--- ACTION ITEM ---
Tally up the lines below containing the string "Processing", then write the number alone.
************
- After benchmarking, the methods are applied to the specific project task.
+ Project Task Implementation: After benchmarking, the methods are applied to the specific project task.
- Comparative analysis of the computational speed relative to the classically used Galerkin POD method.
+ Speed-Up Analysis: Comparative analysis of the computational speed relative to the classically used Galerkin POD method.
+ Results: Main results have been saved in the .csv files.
************
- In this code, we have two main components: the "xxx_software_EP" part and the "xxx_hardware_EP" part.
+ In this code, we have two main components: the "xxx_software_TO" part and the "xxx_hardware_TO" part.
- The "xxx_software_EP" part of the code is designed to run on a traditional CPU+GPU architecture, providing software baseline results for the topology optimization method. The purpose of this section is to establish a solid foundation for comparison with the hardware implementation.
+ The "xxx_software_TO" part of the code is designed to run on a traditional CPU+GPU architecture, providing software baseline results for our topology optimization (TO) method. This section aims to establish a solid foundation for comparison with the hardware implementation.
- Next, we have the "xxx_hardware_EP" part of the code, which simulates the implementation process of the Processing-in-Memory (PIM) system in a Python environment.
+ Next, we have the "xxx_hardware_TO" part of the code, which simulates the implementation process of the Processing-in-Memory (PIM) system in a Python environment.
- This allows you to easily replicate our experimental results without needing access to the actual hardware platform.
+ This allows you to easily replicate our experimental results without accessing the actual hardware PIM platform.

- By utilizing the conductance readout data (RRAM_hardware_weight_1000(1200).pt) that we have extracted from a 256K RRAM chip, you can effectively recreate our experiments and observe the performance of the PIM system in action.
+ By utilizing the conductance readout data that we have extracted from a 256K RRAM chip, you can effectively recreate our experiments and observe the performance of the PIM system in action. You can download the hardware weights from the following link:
************
--- PROBLEM SOLUTION ---
2